==== ENTRIES PROVIDED
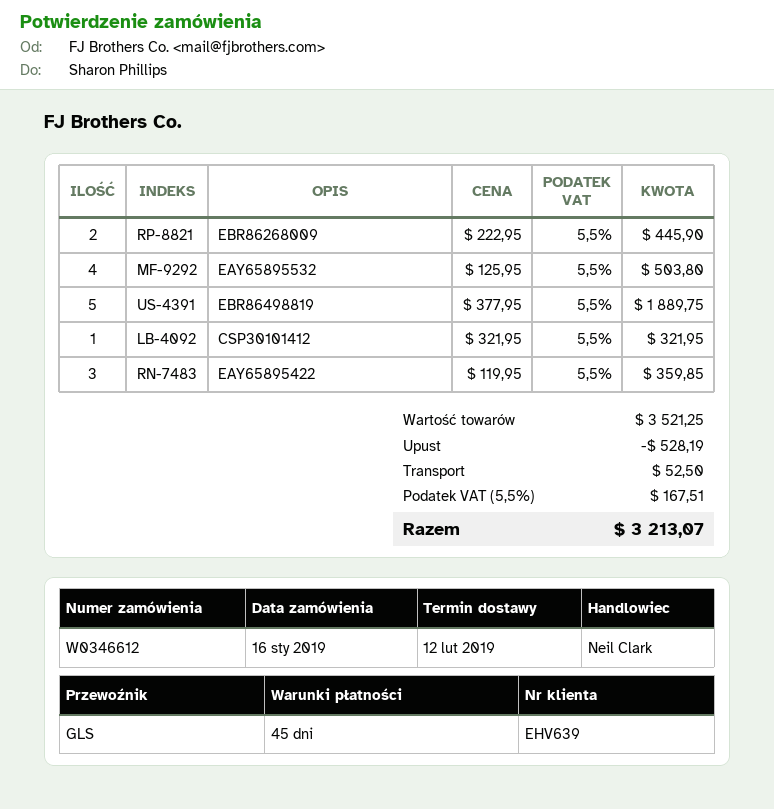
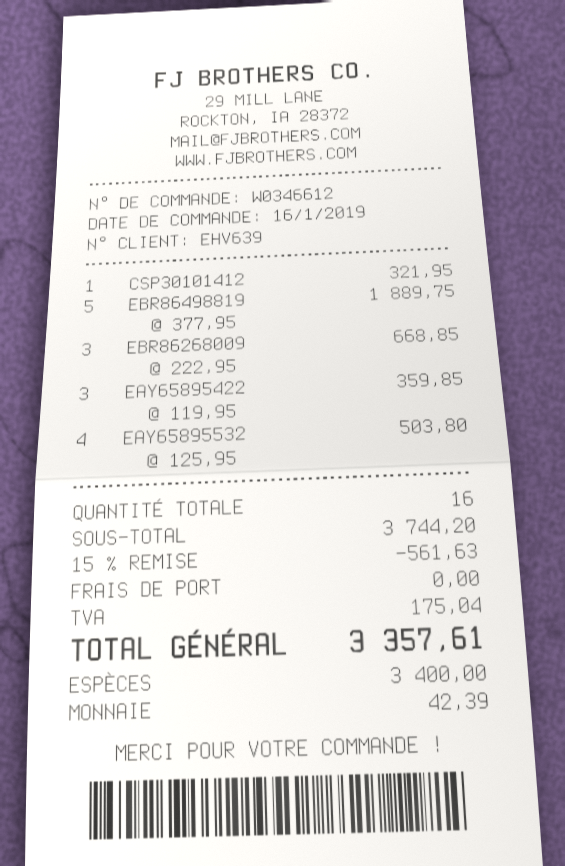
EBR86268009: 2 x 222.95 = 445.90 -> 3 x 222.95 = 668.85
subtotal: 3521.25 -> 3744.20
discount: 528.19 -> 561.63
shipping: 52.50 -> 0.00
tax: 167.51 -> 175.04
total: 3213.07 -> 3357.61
========
==== ENTRIES PROVIDED
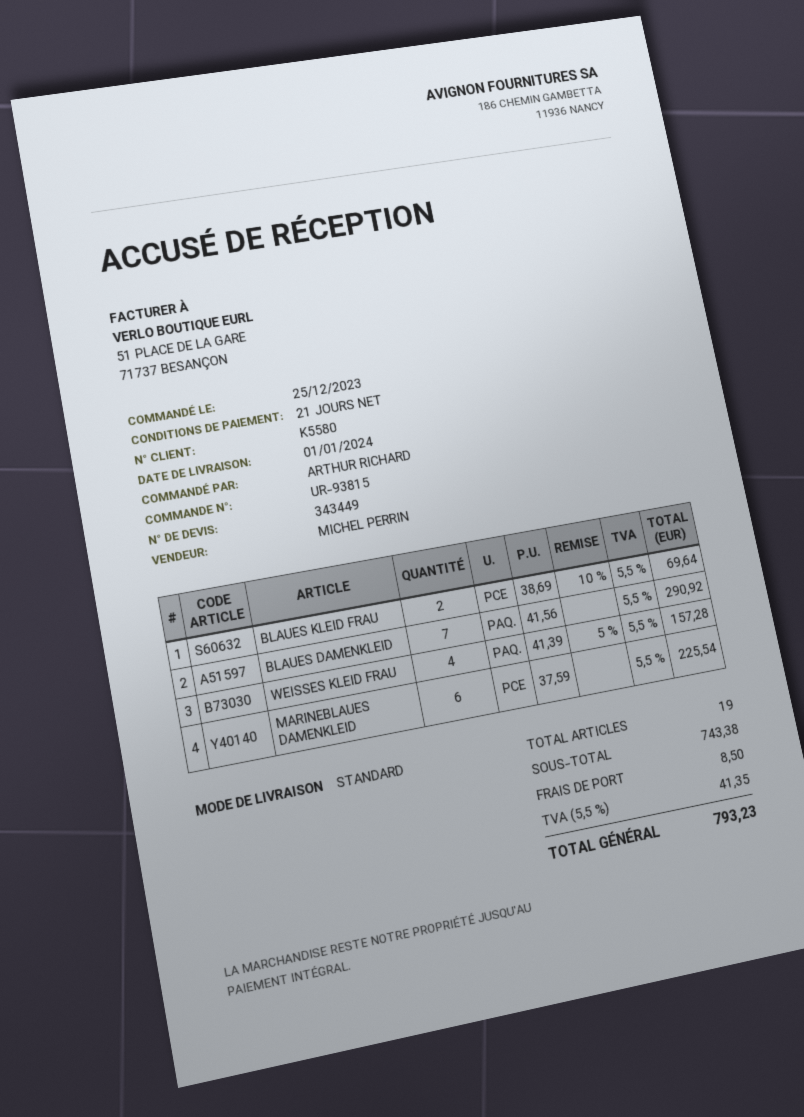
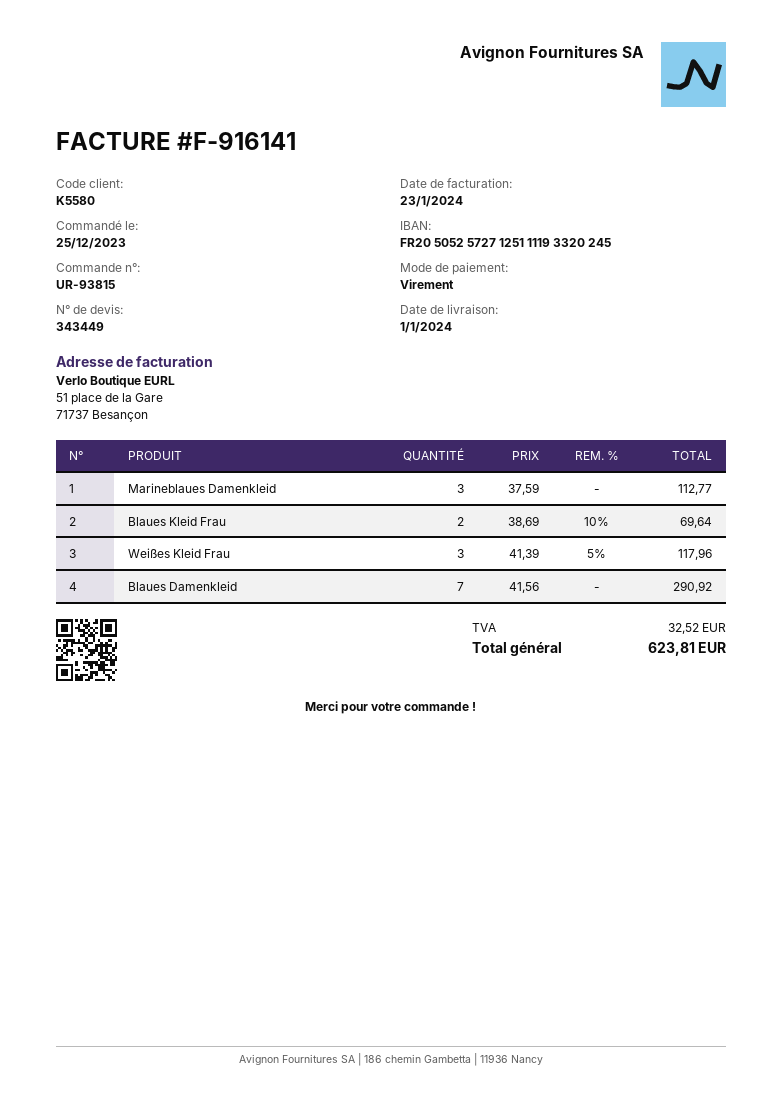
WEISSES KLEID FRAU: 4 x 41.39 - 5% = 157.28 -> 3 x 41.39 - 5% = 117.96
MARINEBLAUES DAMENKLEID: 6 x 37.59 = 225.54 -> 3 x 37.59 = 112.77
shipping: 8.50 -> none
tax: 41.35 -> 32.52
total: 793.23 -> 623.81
========
==== ENTRIES PROVIDED
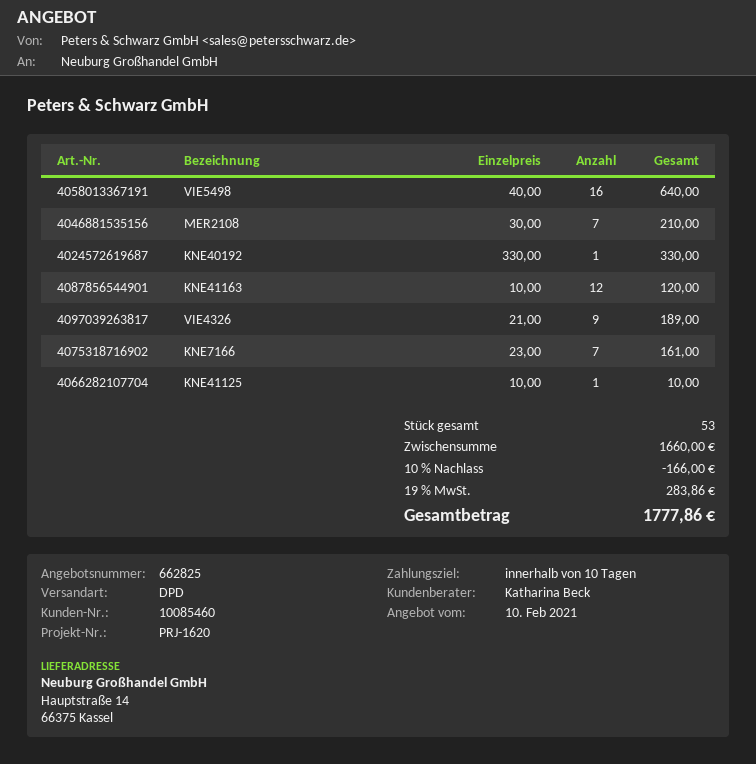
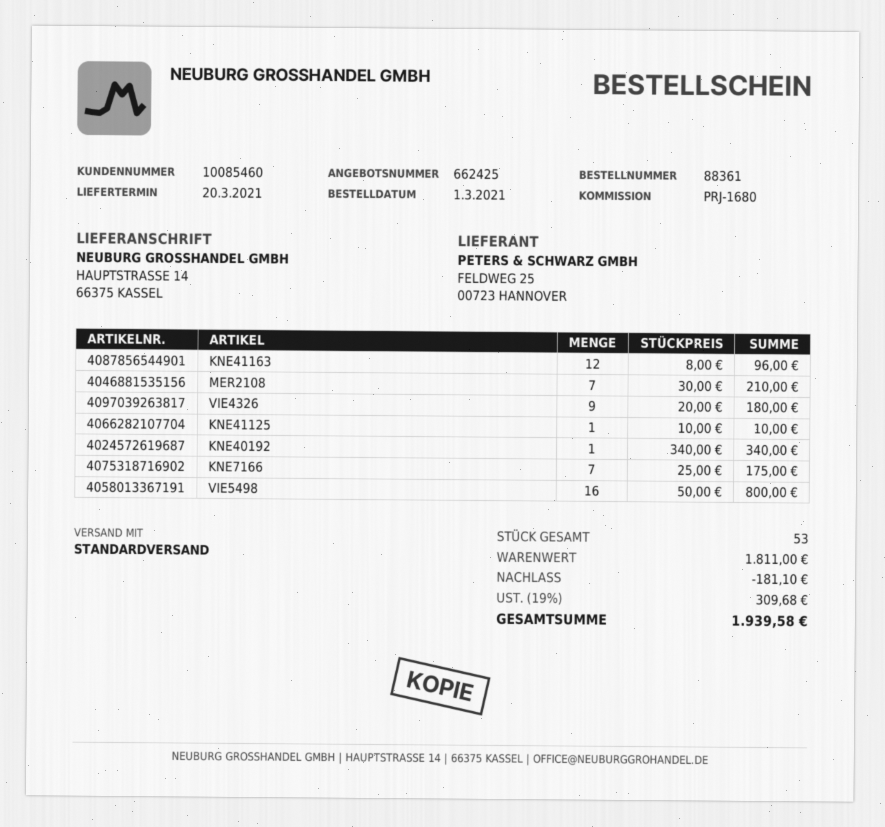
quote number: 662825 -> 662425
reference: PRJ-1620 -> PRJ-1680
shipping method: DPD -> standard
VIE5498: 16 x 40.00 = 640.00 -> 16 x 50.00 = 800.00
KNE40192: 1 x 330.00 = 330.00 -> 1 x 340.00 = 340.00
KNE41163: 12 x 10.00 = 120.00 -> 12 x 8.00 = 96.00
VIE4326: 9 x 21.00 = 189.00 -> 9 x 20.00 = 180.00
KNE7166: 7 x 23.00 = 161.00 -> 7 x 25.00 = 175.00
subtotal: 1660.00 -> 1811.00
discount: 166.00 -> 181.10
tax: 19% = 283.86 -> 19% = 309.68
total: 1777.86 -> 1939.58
========
** PROBLEM TO WORK ON **
In the preceding material, find each line holding the word "subtotal" and copy it out.

** RESULT **
subtotal: 3521.25 -> 3744.20
subtotal: 1660.00 -> 1811.00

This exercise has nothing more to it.